▸ About this exercise: The entries below are to be repeated exactly, with the pictures left out.

▸ Material for this task:
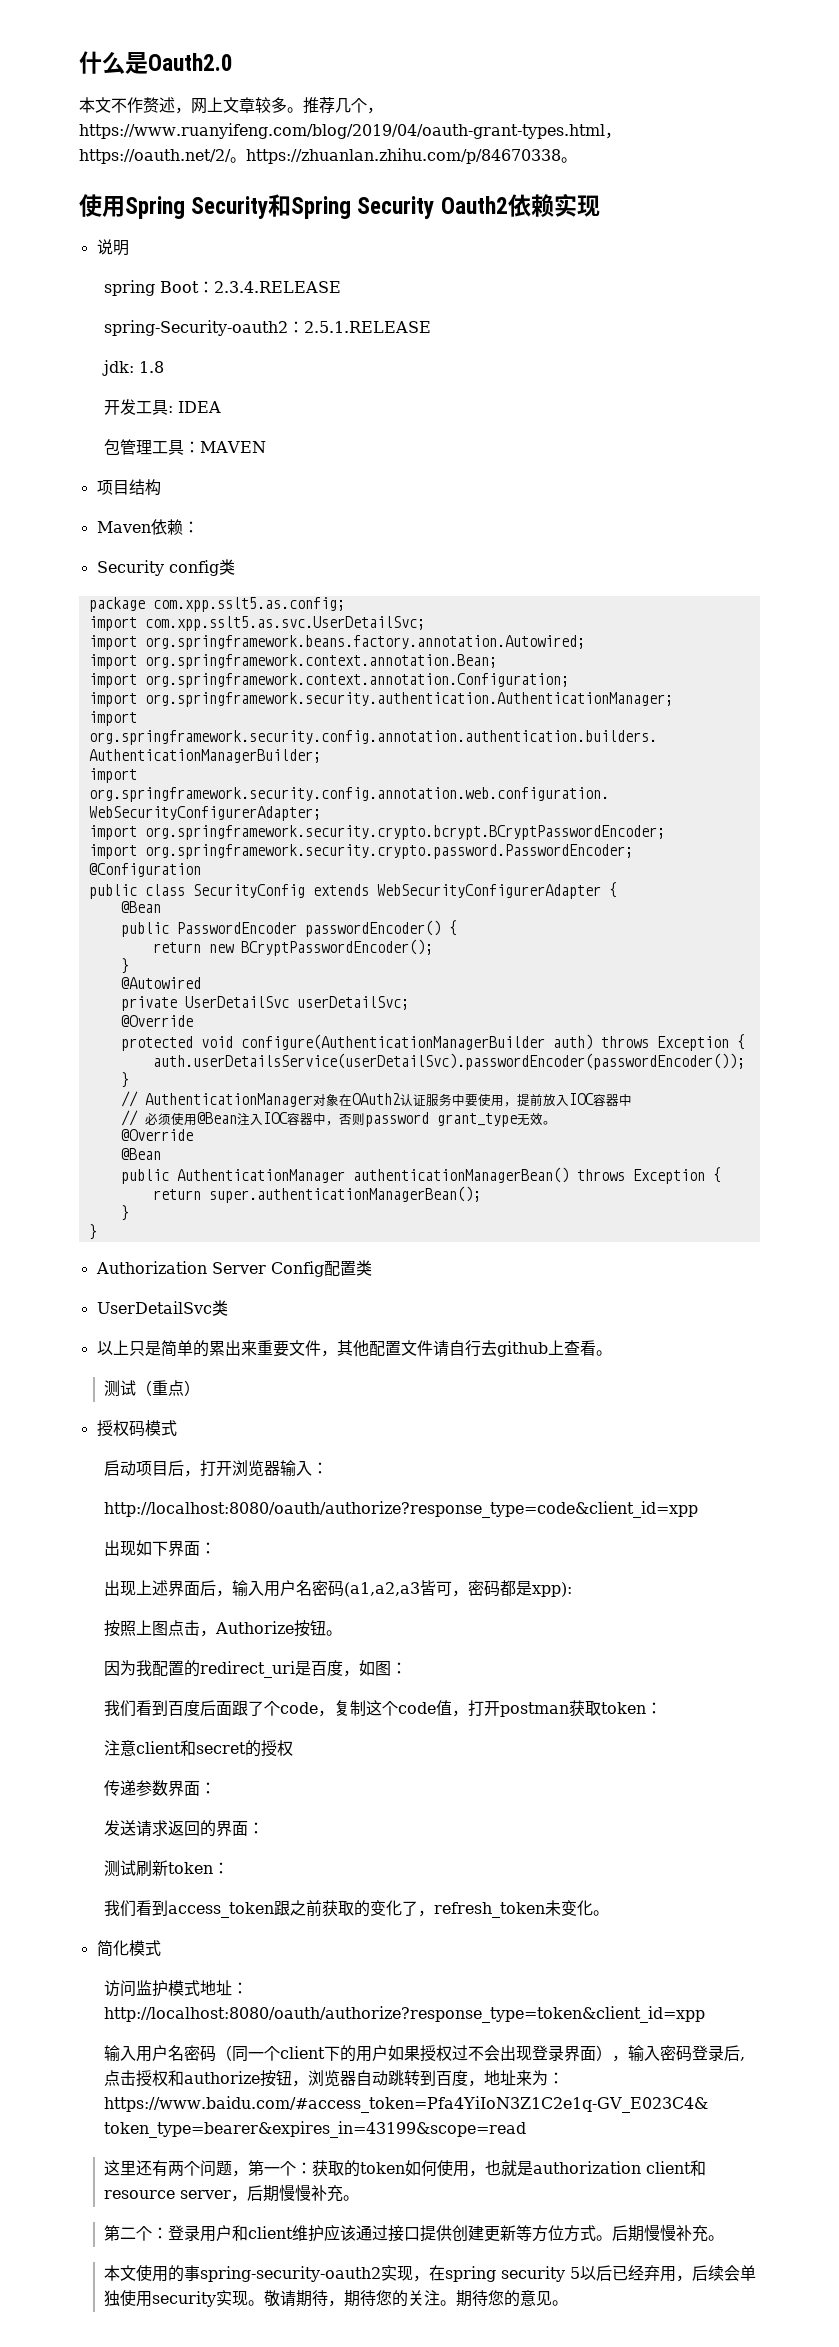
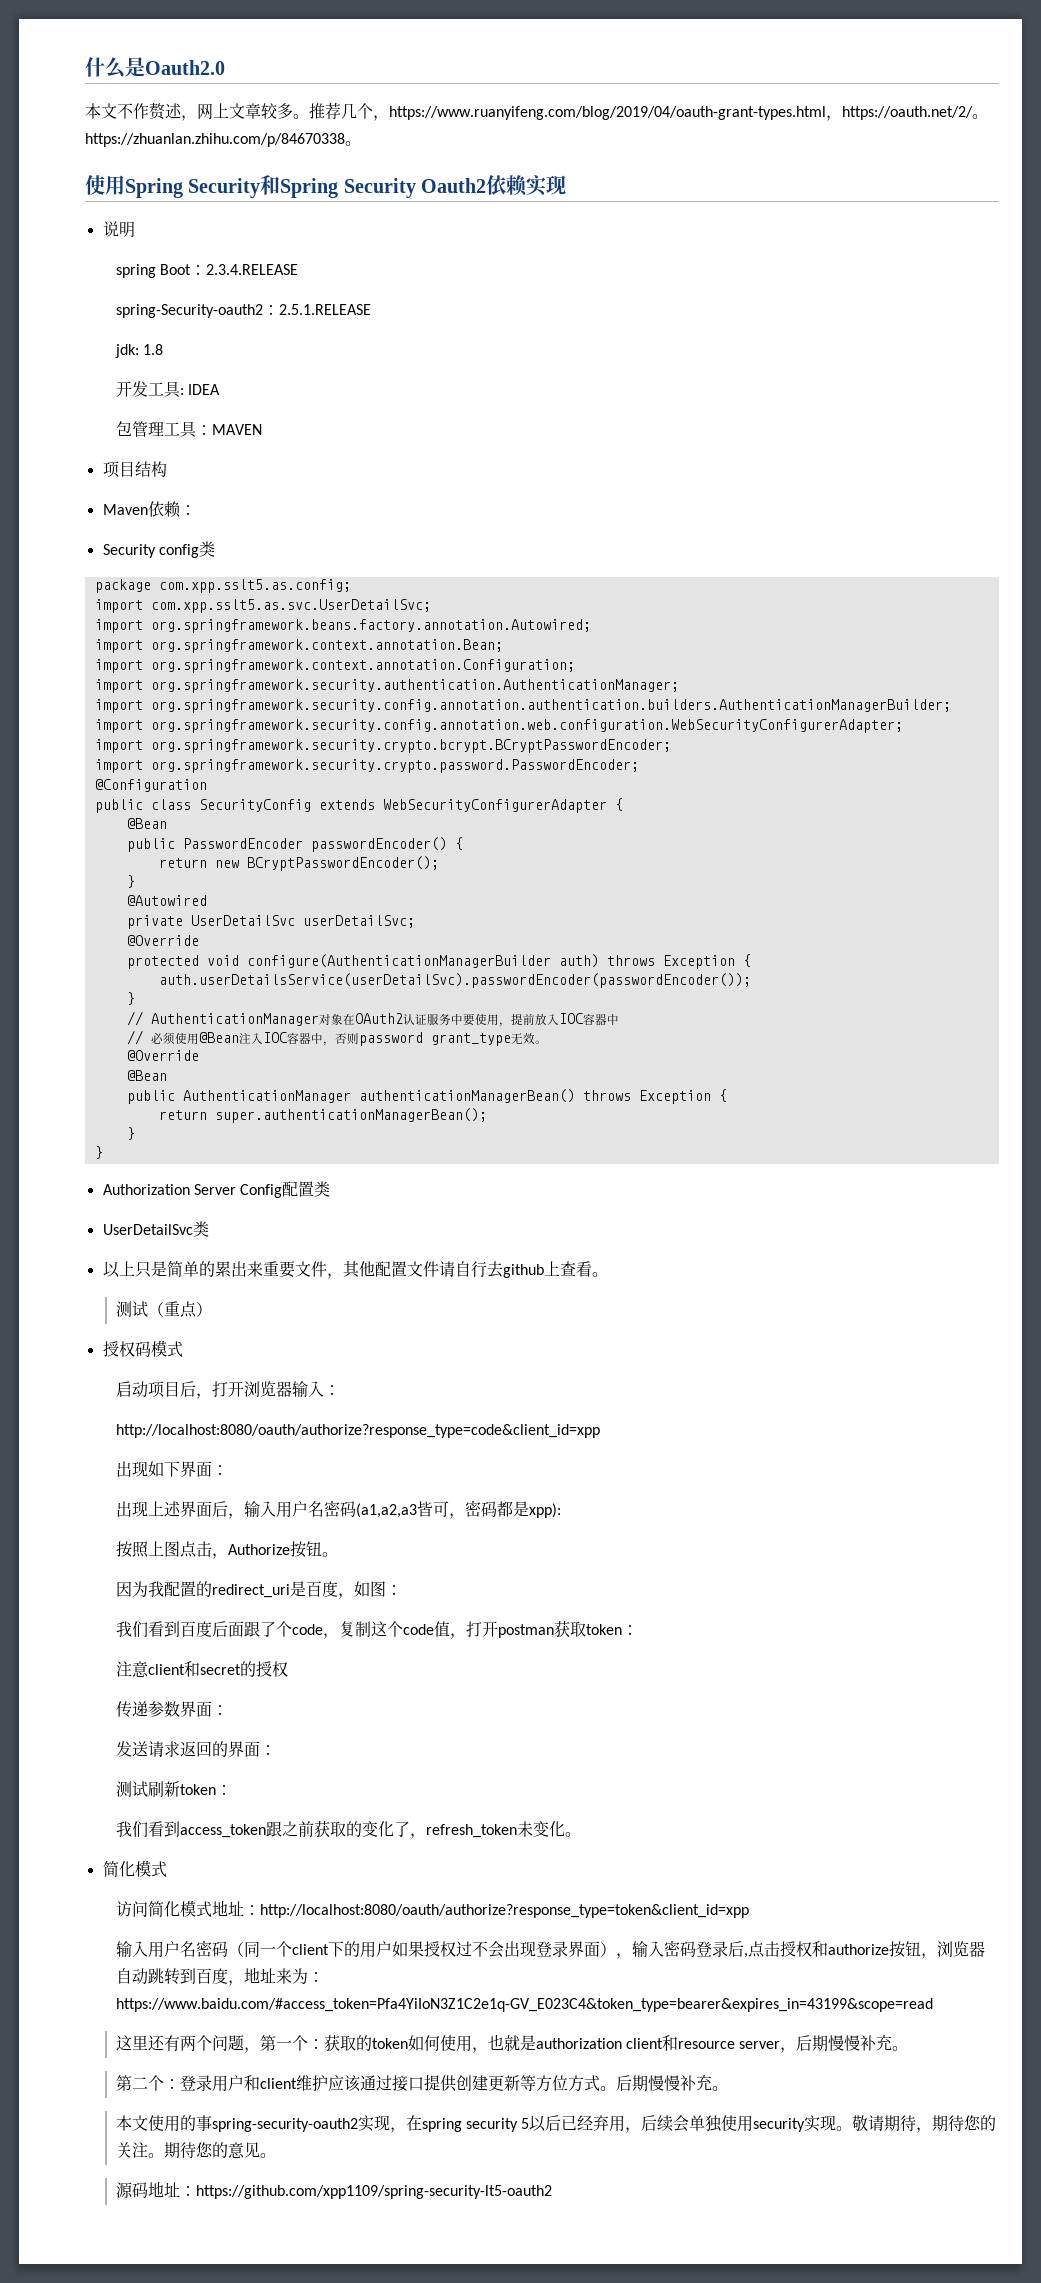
[135,1980,168,1997] 监护 -> [147,1901,180,1917] 简化
(568, 2303) none -> [115,2181,552,2199] // 源码地址：https://github.com/xpp1109/spring-security-lt5-oauth2

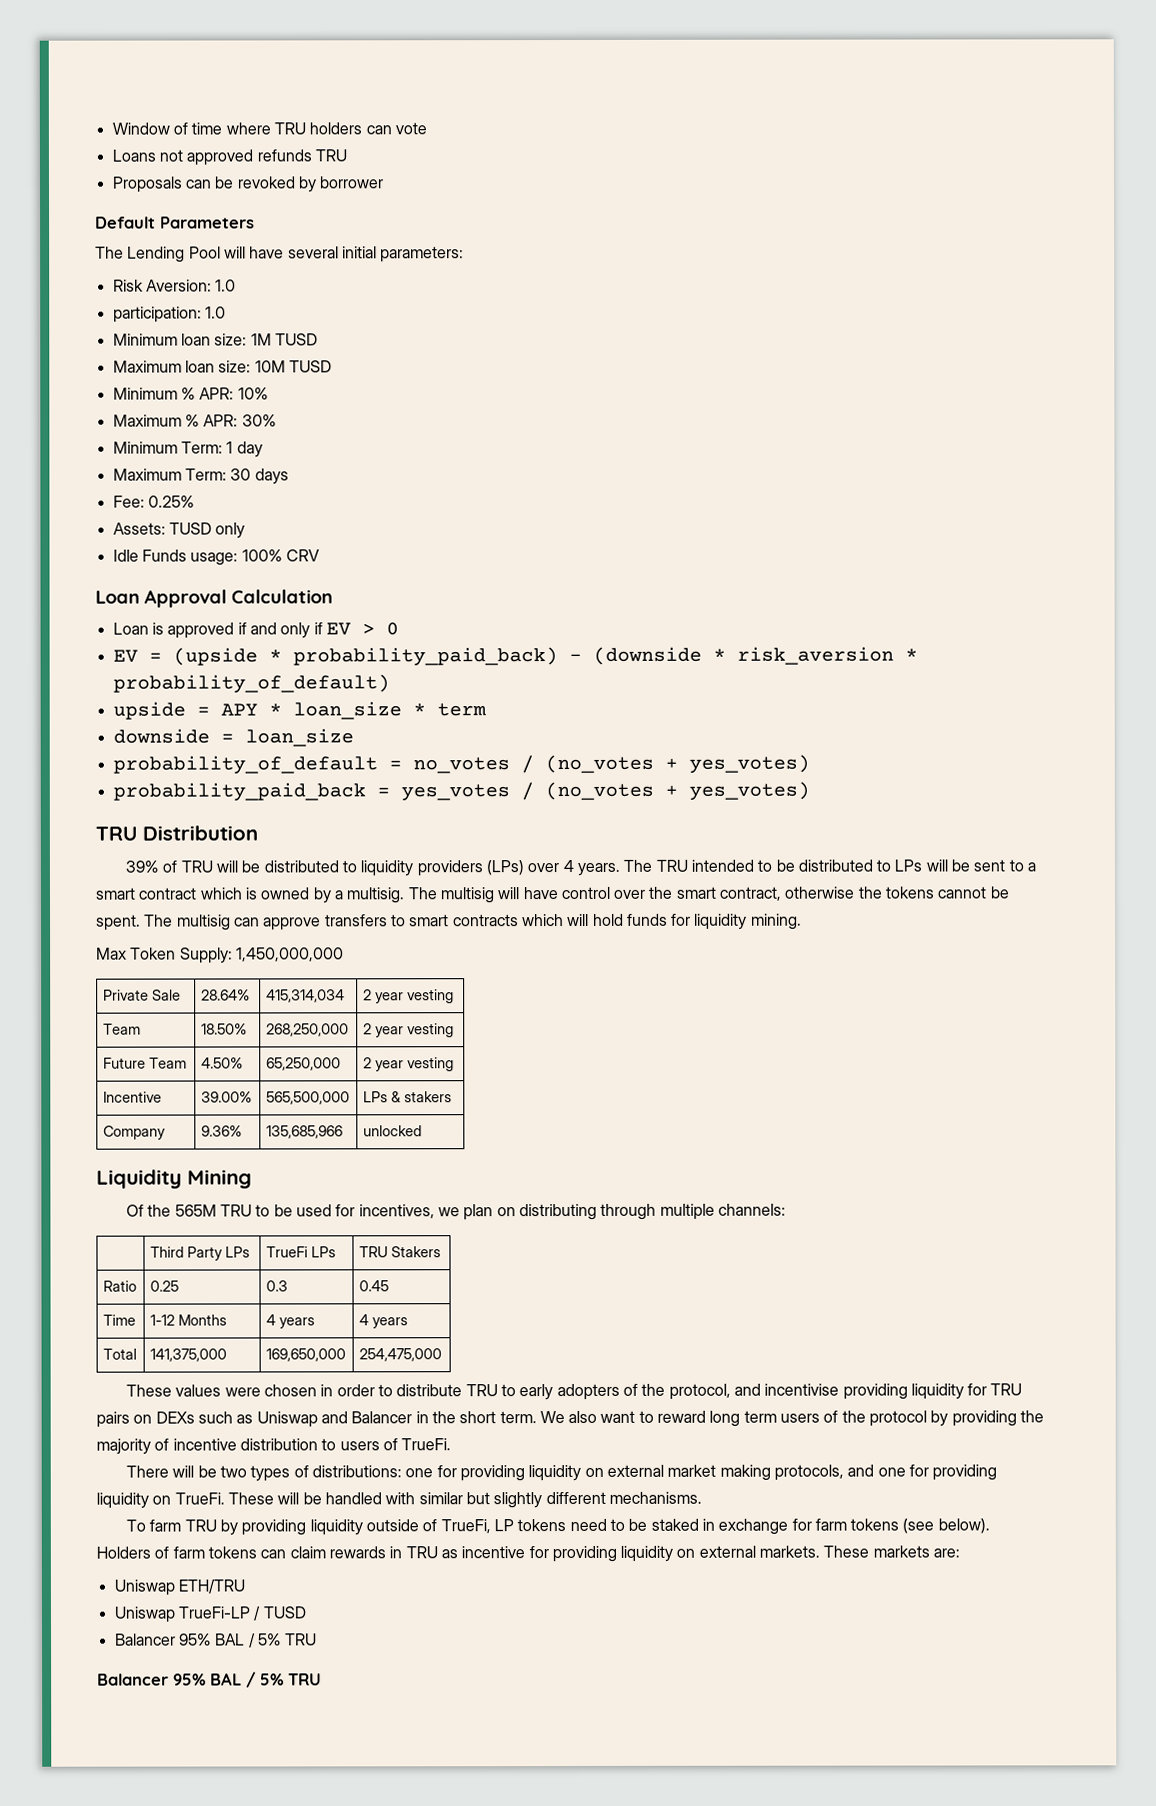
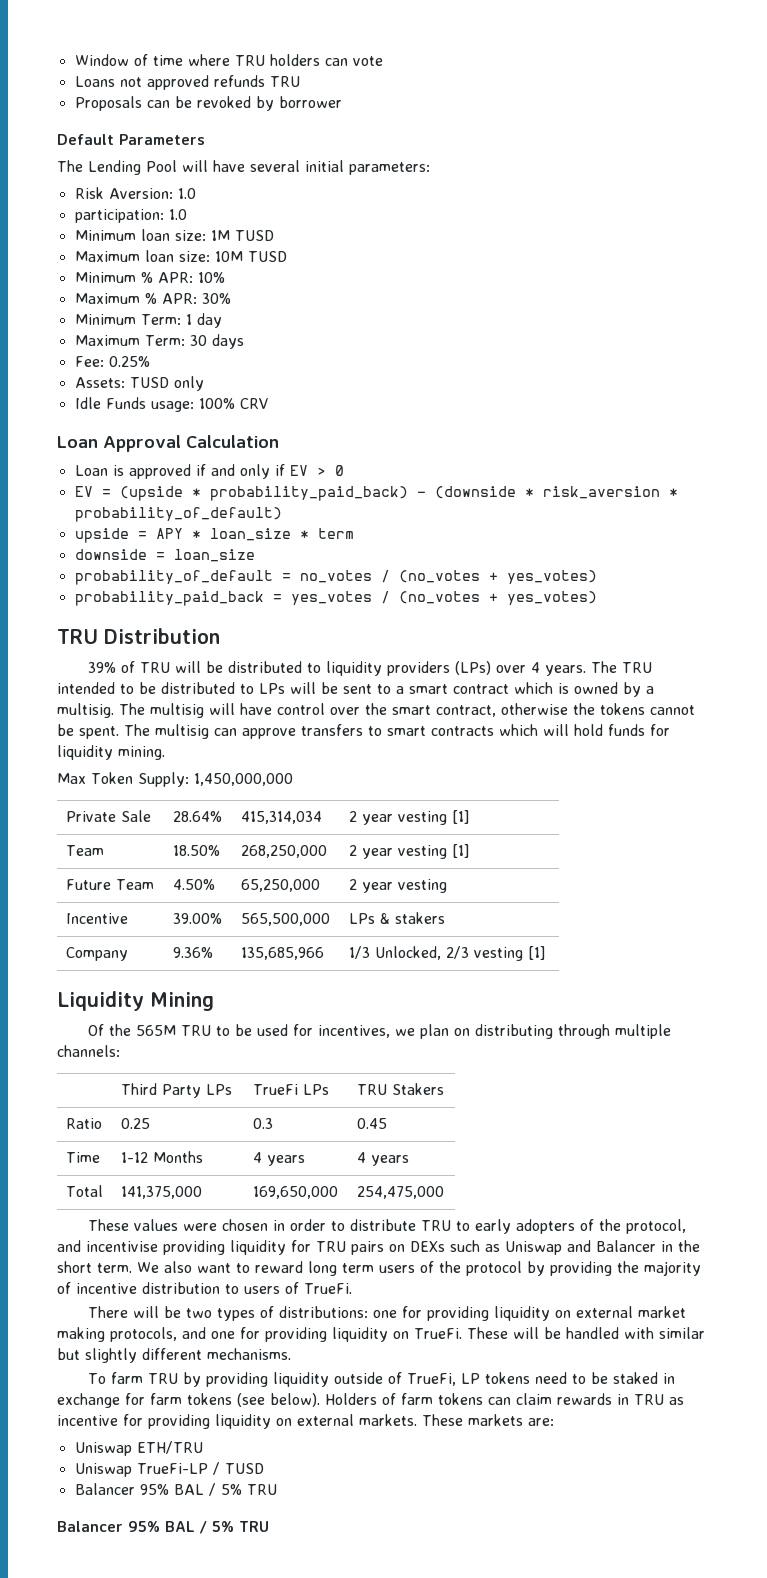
(454, 996) none -> [451,810,470,824] [1]
(454, 1030) none -> [451,844,470,858] [1]
[362,1125,422,1137] unlocked -> [348,946,546,961] 1/3 Unlocked, 2/3 vesting [1]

▸ Written solution:
[135,1980,168,1997] 监护 -> [147,1901,180,1917] 简化
(568, 2303) none -> [115,2181,552,2199] // 源码地址：https://github.com/xpp1109/spring-security-lt5-oauth2

(454, 996) none -> [451,810,470,824] [1]
(454, 1030) none -> [451,844,470,858] [1]
[362,1125,422,1137] unlocked -> [348,946,546,961] 1/3 Unlocked, 2/3 vesting [1]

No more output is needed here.